Task statement -
Your task is to restate exactly the lines from the one holding "[96,800,195,925] [image] |" to the end of the entries below, inclusive.

****************************************

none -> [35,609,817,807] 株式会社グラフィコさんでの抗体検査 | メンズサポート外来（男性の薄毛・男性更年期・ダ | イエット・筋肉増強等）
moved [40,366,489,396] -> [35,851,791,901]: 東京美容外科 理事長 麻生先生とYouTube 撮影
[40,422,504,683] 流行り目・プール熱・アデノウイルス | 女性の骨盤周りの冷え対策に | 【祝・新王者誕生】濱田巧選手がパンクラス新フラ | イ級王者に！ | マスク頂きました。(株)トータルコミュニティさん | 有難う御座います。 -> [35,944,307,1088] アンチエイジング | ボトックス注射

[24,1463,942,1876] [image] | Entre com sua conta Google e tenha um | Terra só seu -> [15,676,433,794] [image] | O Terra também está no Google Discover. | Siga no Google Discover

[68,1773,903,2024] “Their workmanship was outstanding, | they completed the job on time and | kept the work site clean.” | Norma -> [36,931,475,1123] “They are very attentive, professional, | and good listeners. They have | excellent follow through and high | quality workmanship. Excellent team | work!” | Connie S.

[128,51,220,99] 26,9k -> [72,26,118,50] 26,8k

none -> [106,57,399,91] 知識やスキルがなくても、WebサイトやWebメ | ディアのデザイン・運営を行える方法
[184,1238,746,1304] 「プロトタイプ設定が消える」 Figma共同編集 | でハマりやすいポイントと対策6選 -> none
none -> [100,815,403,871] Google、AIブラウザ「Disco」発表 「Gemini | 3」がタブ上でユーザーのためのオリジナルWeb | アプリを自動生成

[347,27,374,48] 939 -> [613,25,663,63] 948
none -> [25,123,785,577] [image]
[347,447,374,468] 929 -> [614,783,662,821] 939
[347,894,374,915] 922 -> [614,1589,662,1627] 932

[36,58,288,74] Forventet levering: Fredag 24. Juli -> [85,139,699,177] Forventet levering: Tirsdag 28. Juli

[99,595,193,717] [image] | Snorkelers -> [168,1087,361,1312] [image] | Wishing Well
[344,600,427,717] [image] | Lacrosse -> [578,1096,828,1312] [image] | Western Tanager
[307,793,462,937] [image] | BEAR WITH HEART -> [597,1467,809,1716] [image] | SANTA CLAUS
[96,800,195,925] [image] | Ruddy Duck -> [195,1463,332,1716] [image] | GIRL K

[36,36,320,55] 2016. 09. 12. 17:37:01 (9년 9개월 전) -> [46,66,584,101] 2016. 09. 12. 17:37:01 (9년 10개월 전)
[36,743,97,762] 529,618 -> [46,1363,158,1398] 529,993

****************************************

Task response -
[96,800,195,925] [image] | Ruddy Duck -> [195,1463,332,1716] [image] | GIRL K

[36,36,320,55] 2016. 09. 12. 17:37:01 (9년 9개월 전) -> [46,66,584,101] 2016. 09. 12. 17:37:01 (9년 10개월 전)
[36,743,97,762] 529,618 -> [46,1363,158,1398] 529,993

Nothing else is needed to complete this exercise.